- Problem to work on
Nothing but the text of the records should come back; copy it exactly and leave the pictures out.
Start of Supplied records
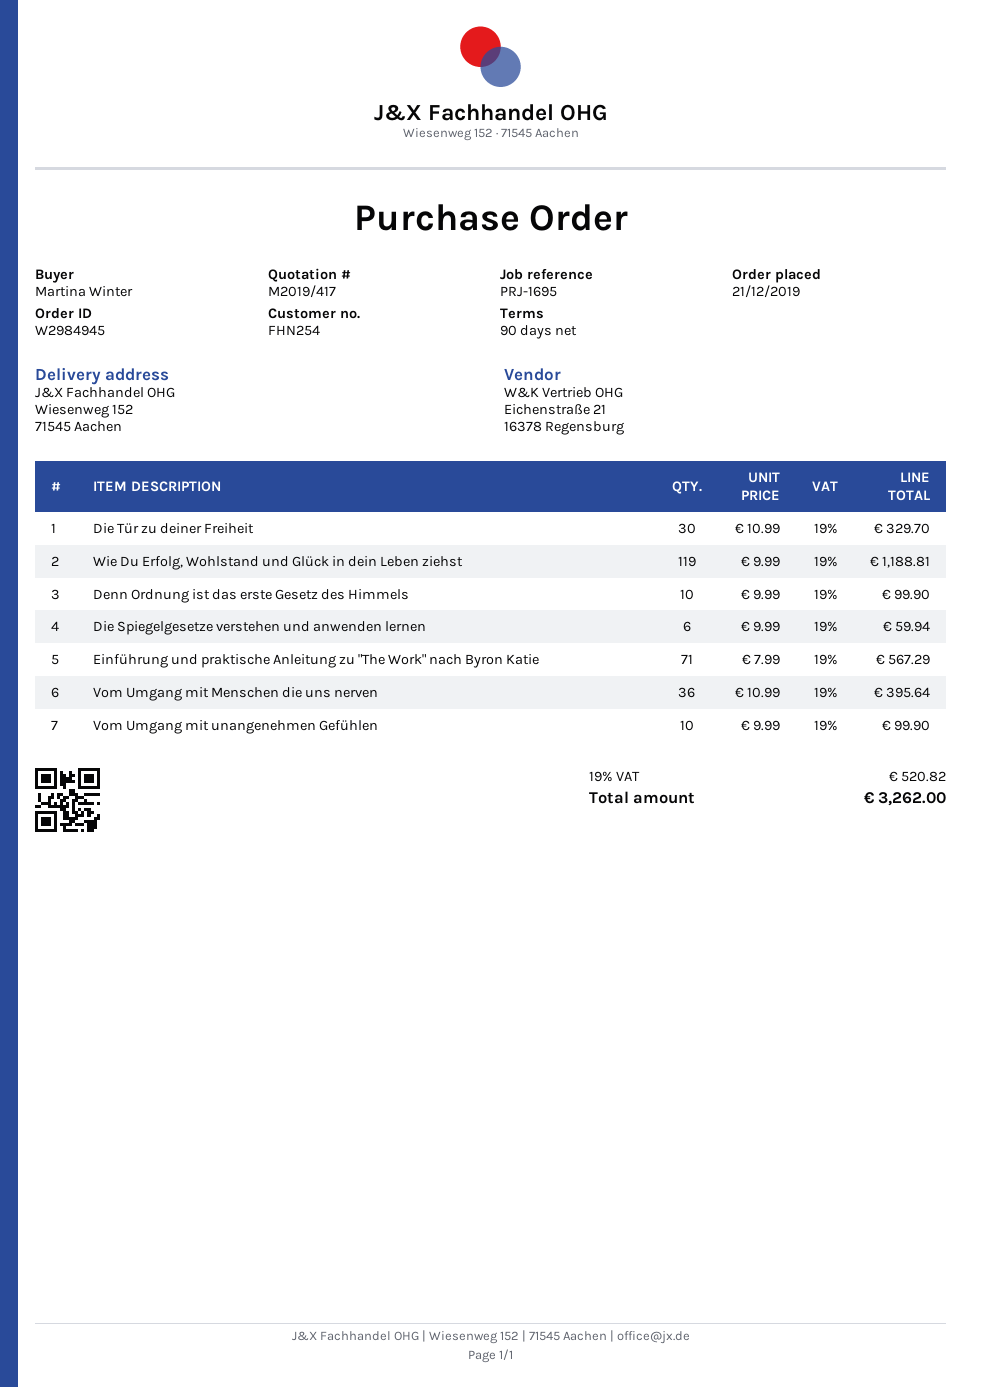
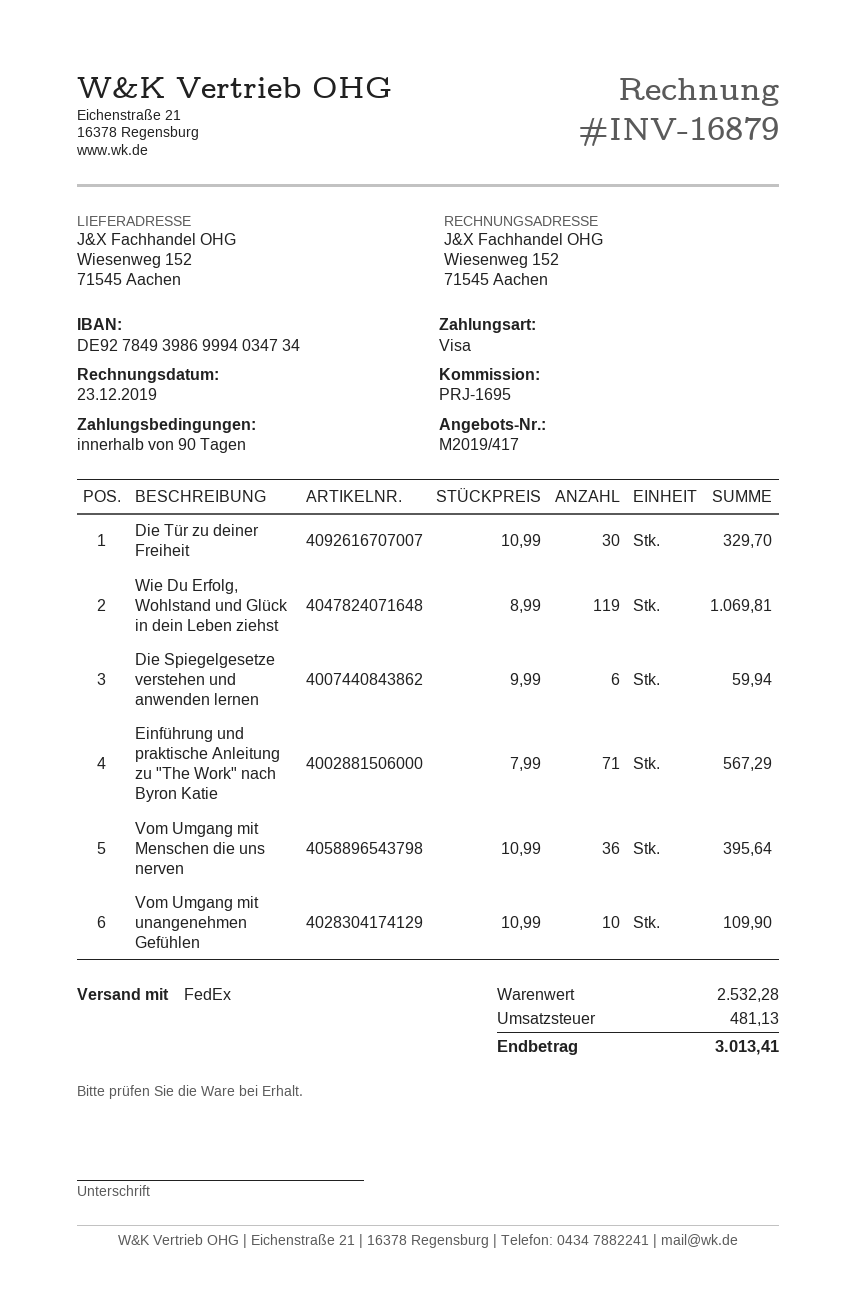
Wie Du Erfolg, Wohlstand und Glück in dein Leben ziehst: 119 x 9.99 = 1188.81 -> 119 x 8.99 = 1069.81
Denn Ordnung ist das erste Gesetz des Himmels: 10 x 9.99 = 99.90 -> none
Vom Umgang mit unangenehmen Gefühlen: 10 x 9.99 = 99.90 -> 10 x 10.99 = 109.90
tax: 520.82 -> 481.13
total: 3262.00 -> 3013.41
End of Supplied records
- Solution for this exercise
Wie Du Erfolg, Wohlstand und Glück in dein Leben ziehst: 119 x 9.99 = 1188.81 -> 119 x 8.99 = 1069.81
Denn Ordnung ist das erste Gesetz des Himmels: 10 x 9.99 = 99.90 -> none
Vom Umgang mit unangenehmen Gefühlen: 10 x 9.99 = 99.90 -> 10 x 10.99 = 109.90
tax: 520.82 -> 481.13
total: 3262.00 -> 3013.41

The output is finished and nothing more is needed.